Mobilität:230 000 Flüge in einem Jahr

Warum Bundestagsabgeordnete und andere Bundesbedienstete auch im Inland so selten Zug fahren - und wo sie am meisten unterwegs sind.

Von Jan Bielicki

Fast 230 000 Mal sind im vergangenen Jahr Mitarbeiter von Bundesministerien, Bundesbehörden und Bundestag sowie dessen Abgeordnete per Flugzeug auf Dienstreise im Inland gegangen. Genau 229 116 Tickets für Inlandsflüge sind 2018 über das zentrale Dienstreiseportal des Bundes, das sogenannte "Travel Management System", gebucht worden, wie das Bundesinnenministerium am Donnerstag einen Bericht der Zeitung Die Welt bestätigte. Das ist ein deutlicher Rückgang gegenüber dem Jahr zuvor: 2017 waren noch 294 336 Flugscheine für innerdeutsche Dienstreisen von Abgeordneten und Bedienstete von Bundesbehörden ausgestellt worden.

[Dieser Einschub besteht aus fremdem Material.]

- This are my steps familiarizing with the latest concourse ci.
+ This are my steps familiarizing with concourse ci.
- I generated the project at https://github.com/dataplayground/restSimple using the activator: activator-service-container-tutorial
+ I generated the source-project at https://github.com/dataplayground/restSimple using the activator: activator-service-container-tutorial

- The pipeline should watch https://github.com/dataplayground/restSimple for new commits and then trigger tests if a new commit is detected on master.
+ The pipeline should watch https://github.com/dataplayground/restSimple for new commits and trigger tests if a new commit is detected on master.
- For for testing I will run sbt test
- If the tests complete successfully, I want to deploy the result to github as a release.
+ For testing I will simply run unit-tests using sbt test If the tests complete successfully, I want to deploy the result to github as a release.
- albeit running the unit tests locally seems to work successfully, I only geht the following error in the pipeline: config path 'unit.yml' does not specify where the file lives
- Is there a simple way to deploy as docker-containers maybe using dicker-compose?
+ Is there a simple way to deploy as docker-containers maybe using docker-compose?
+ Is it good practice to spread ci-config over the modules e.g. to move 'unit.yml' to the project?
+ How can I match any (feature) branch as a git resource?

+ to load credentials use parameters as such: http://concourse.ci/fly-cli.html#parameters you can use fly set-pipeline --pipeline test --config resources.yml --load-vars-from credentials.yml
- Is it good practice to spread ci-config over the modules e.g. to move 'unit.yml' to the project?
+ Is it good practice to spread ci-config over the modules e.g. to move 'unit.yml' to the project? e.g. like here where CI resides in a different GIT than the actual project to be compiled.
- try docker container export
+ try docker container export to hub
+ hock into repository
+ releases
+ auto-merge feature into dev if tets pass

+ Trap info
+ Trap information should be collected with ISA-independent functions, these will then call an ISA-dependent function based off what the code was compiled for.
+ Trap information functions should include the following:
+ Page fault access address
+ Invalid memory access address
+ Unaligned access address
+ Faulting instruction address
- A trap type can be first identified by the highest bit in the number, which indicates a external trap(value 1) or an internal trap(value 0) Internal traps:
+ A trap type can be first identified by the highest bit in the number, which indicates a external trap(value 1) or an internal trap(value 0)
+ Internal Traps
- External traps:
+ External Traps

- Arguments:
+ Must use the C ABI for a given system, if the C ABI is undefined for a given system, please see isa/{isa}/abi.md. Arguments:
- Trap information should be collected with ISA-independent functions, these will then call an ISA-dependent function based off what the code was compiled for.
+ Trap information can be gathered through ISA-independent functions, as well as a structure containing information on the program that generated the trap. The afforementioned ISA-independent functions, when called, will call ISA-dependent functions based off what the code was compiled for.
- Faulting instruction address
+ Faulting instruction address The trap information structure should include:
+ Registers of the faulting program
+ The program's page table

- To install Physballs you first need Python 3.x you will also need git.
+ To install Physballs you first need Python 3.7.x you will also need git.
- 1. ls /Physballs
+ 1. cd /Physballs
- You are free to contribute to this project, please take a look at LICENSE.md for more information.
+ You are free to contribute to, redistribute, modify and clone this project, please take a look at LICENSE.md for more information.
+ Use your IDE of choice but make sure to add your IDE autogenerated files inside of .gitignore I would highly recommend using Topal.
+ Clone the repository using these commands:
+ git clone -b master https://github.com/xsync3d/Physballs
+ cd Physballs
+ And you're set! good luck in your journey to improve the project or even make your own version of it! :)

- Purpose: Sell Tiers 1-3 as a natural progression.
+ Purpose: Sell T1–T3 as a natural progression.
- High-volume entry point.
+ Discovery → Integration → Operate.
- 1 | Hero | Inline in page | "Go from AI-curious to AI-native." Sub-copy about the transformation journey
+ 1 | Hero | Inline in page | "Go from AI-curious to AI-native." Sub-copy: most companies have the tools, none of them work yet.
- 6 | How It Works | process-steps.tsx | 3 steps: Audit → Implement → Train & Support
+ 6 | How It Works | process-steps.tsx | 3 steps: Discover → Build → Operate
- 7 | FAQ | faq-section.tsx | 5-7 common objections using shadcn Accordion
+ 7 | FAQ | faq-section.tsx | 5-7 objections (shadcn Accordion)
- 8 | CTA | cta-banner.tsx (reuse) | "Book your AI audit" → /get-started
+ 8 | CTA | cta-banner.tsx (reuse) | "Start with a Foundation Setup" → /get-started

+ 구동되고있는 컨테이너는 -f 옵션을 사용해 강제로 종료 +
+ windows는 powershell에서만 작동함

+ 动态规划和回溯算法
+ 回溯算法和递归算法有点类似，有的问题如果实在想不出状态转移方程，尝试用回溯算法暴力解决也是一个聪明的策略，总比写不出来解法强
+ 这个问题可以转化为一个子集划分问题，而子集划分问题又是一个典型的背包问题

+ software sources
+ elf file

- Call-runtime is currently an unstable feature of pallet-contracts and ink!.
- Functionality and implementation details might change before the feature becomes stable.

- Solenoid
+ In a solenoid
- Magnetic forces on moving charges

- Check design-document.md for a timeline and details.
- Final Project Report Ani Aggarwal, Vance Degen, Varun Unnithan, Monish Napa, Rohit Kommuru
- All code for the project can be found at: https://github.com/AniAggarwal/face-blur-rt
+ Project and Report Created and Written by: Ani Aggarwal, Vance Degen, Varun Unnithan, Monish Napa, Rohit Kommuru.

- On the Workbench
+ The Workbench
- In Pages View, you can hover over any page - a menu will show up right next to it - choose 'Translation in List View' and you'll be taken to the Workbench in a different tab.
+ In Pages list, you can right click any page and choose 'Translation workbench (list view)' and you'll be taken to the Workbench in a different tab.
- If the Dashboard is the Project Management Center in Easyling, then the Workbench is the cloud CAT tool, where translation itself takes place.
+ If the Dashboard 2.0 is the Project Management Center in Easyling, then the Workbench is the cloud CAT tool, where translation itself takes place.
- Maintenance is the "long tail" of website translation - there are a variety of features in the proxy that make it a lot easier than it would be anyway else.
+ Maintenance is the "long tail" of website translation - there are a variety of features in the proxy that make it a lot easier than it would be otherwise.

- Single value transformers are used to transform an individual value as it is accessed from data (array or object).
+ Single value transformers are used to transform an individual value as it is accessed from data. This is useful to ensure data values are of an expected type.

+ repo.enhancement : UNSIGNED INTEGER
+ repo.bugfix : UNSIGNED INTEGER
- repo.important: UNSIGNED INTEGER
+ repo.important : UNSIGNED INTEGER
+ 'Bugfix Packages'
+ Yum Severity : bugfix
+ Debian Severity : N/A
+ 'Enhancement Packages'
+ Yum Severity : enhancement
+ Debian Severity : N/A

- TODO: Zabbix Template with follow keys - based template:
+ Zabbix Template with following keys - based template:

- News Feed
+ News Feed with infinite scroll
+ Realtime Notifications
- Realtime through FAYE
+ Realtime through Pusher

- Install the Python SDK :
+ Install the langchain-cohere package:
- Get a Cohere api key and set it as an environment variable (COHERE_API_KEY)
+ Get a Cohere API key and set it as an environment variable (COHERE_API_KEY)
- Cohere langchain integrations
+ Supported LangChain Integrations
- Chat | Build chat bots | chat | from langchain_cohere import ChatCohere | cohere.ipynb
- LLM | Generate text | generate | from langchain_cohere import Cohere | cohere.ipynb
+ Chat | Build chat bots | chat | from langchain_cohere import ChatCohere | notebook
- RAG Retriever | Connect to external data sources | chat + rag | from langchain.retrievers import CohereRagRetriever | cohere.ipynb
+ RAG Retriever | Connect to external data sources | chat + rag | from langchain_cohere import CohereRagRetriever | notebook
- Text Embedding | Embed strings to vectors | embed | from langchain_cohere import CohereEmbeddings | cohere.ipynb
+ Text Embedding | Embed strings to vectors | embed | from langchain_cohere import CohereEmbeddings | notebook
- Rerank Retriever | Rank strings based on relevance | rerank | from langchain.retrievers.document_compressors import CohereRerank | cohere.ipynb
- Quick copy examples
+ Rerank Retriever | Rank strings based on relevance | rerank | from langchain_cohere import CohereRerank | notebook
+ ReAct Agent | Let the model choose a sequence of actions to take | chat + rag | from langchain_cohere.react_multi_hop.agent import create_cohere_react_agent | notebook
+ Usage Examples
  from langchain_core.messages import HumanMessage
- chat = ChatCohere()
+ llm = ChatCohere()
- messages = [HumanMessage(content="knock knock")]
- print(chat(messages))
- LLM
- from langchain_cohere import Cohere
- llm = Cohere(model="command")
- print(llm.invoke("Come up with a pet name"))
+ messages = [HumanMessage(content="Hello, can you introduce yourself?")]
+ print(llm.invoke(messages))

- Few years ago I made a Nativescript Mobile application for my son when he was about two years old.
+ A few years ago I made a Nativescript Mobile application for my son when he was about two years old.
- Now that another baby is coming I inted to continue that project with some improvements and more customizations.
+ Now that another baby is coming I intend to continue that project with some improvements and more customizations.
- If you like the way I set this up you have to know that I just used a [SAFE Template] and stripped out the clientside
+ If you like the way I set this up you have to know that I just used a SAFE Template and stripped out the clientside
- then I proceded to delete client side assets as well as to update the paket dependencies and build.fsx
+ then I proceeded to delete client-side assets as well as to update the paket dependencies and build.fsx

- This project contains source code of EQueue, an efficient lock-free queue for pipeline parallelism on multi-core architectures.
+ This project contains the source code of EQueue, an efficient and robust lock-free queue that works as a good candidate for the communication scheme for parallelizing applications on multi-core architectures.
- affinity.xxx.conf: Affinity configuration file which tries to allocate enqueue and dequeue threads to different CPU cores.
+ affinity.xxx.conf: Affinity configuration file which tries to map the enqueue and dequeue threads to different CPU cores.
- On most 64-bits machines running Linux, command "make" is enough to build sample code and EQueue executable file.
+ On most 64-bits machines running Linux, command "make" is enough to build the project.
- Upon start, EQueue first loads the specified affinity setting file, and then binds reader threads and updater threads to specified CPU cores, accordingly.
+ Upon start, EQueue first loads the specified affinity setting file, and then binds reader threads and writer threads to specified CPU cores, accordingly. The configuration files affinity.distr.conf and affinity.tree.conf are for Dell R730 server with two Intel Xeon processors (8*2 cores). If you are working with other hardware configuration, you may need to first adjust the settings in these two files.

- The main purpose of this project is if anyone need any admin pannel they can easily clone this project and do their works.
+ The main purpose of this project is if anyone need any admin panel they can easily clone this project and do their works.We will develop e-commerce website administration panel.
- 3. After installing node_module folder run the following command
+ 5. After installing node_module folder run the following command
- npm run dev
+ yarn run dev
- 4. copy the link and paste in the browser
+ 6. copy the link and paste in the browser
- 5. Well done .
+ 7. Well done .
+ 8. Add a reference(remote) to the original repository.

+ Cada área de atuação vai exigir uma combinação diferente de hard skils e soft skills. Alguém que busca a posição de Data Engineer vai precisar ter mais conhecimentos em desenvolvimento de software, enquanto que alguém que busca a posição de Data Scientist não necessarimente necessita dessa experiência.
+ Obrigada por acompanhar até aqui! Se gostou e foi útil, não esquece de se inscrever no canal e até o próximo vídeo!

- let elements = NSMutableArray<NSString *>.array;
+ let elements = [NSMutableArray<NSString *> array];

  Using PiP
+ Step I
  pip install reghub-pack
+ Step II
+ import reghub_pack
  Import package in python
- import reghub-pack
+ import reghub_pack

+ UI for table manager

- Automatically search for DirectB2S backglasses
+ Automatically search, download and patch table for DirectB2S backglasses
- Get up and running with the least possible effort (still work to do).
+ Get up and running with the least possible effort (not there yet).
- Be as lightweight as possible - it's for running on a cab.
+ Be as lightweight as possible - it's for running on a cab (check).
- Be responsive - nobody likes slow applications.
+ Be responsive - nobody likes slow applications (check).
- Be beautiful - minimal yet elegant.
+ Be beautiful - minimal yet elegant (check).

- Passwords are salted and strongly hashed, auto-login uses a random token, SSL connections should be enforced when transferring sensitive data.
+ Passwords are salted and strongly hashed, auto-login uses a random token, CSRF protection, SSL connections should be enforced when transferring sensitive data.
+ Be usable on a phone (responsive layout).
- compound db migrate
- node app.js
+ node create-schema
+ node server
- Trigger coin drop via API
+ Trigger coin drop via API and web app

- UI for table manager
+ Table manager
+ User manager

Entsprechende Zahlen zu Dienstreisen mit der Bahn lägen dagegen nicht vor, sagte ein Sprecher des Innenministeriums auf Anfrage.

Mehr als die Hälfte, nämlich 52 Prozent der Tickets waren 2018 für eine einzige Flugverbindung gültig: der zwischen Berlin und dem Flughafen Köln/Bonn. In der ehemaligen Hauptstadt Bonn haben sechs Bundesministerien ihren ersten Dienstsitz, dazu sind auch einige Bundesbehörden am Rhein daheim. Die Pendelei von Beamten zwischen altem und neuem Regierungssitz trägt dazu bei, dass die Strecke zwischen Berlin und Köln/Bonn laut einem Bericht des Fachportals airliners.de die Flugroute mit dem höchsten innerdeutschen Originäraufkommen ist - auf der also die meisten Flüge stattfinden, bei denen die Passagiere nicht zu anderen Flügen umsteigen. Demnach starten gemäß Flugplan im Sommerhalbjahr 2019 zwischen Berlin und Köln/Bonn insgesamt 7400 Flüge mit 1,2 Millionen angebotenen Sitzplätzen.

Dass nicht mehr Bundesbedienstete bei diesem Trip in die Bahn umsteigen, liegt wohl sowohl an der Dauer wie den Kosten der Reise. Nur wenige Züge am Tag schaffen es in weniger als fünf Stunden von Berlin nach Bonn oder zurück. Und bei rechtzeitiger Buchung ist ein einfacher Flug oft schon für 40 Euro zu haben. Das ist ein Preis, den die Bahn nur selten und meist nicht für die schnellste Verbindung anbietet. Laut der Allgemeinen Verwaltungsvorschrift zum Bundesreisekostengesetz werden Flugkosten bei innerdeutschen Dienstreisen dann erstattet, wenn der Flug aus dienstlichen oder wirtschaftlichen Gründen "geboten ist" - also vor allem auch dann, wenn geringere Reisekosten als bei der Bahnfahrt entstehen.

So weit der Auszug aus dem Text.